T.O.6 Myostatin inhibitor ActIIb rescues atrophy and protects muscle growth signaling pathways in immobilization but not denervation

Abstract Myostatin, a member of the TGFβ signaling family, acts as a natural inhibitor of skeletal muscle growth via binding to the ActIIb receptor on the cell surface of myofibers. Because myostatin inhibition in a normal mouse induces profound muscle hypertrophy, we investigated the use of a soluble ActIIb receptor as a treatment for immobilization and denervation atrophy in mice. We found that immobilized mice were protected from atrophy after three weeks of administration of ActIIb as compared to the placebo treated group.

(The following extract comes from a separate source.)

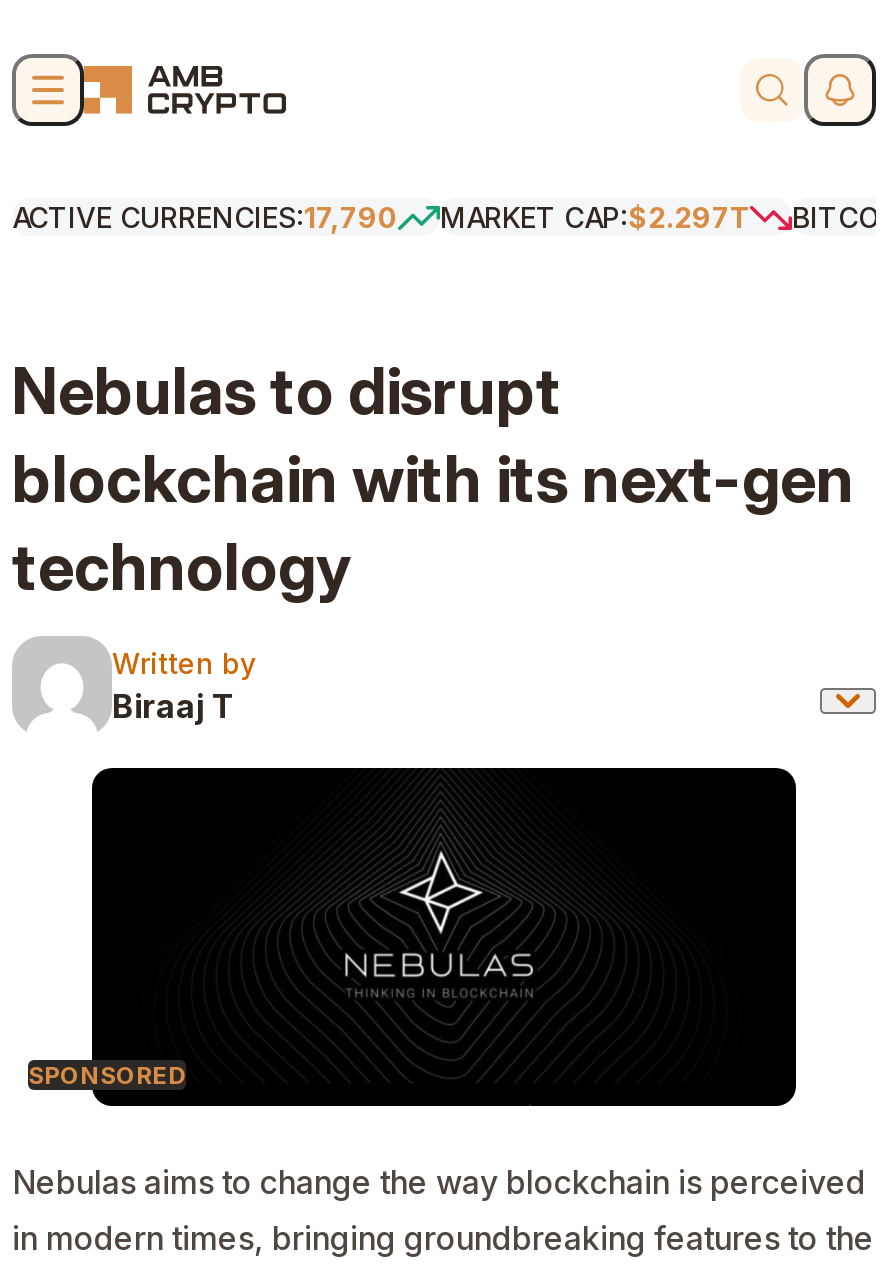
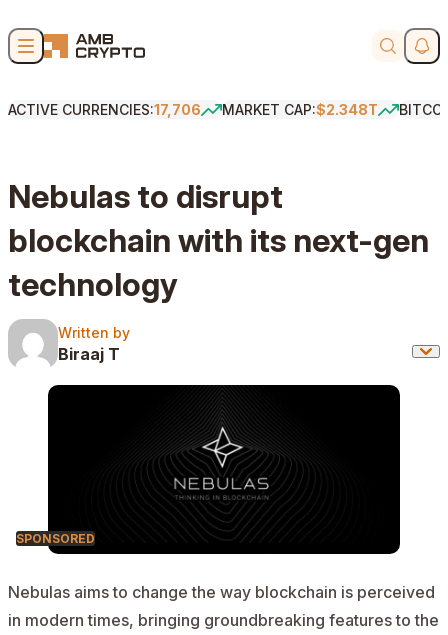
[12,200,398,234] ACTIVE CURRENCIES:17,790 -> [8,101,201,118] ACTIVE CURRENCIES:17,706
[440,200,750,234] MARKET CAP:$2.297T -> [222,101,378,118] MARKET CAP:$2.348T

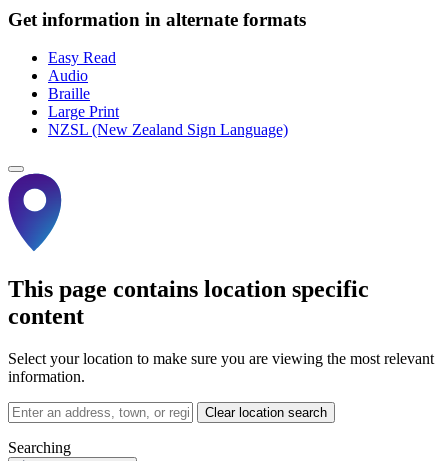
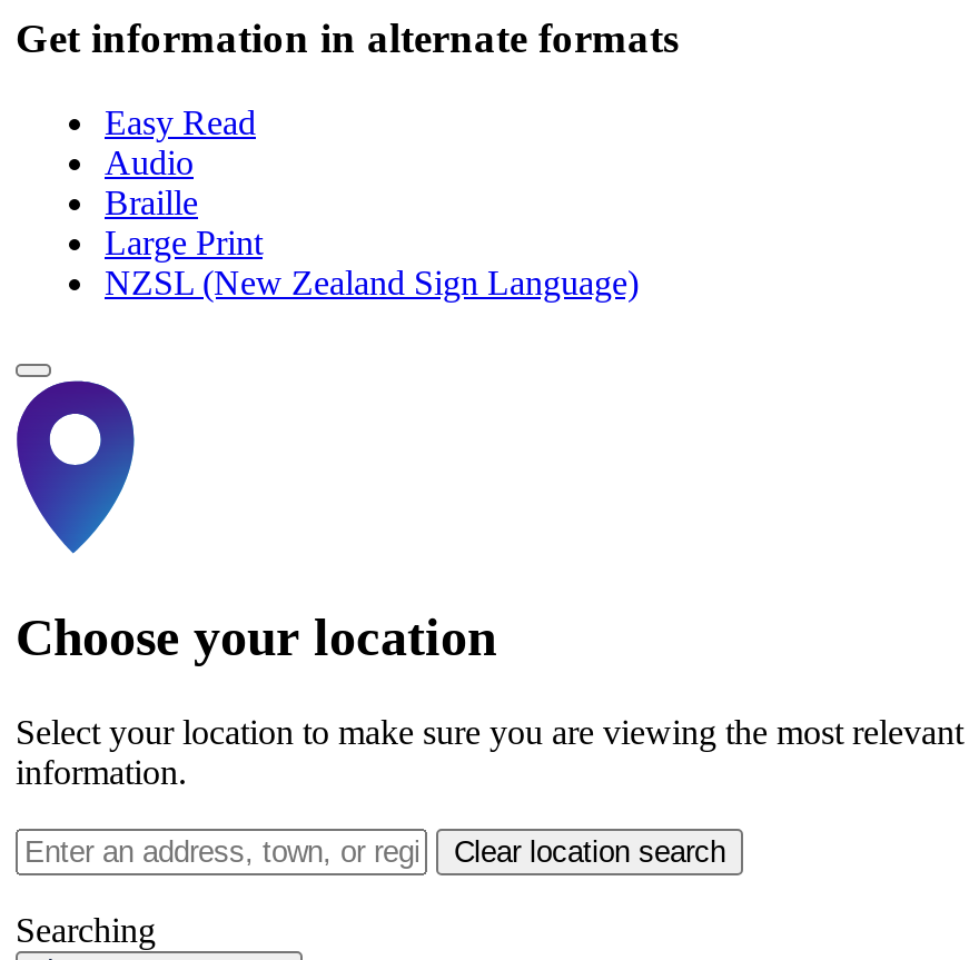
[8,276,369,329] This page contains location specific | content -> [16,609,496,667] Choose your location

In contrast, ActIIb treatment did not rescue muscle atrophy in denervated mice. Molecular analysis of the skeletal muscle from immobilized mice demonstrated that ActIIb treatment leads to the protection of several pro-growth pathways. We found that mice treated with ActIIb maintained mTOR signaling while the placebo immobilized group showed a significant decrease in many components of this pathway. The ActIIb treated group was also protected from the loss of anti-apoptotic and pro-growth Jak/Stat signaling markers as compared to placebo immobilized mice. In contrast, and in agreement with the muscle phenotype, molecular analysis of the denervated mice showed a loss of anti-apoptotic and an increase in pro-autophagic markers suggesting that these pathways mediate the loss of muscle mass. In addition, denervated mice demonstrated a pronounced disregulation of pro-growth markers in the Jak/Stat signaling cascade. Surprisingly, denervated mice revealed upregulation of many components of mTOR signaling cascade. As this pathway is associated with hypertrophy, we suggest that this is a compensatory mechanism to prevent further atrophy. These results highlight that myostatin inhibition is a valid therapeutic option for conditions associated with disuse atrophy, but not for denervation induced atrophy. Furthermore, our results indicate that different molecular mechanisms drive loss of muscle mass in immobilization and denervation atrophy.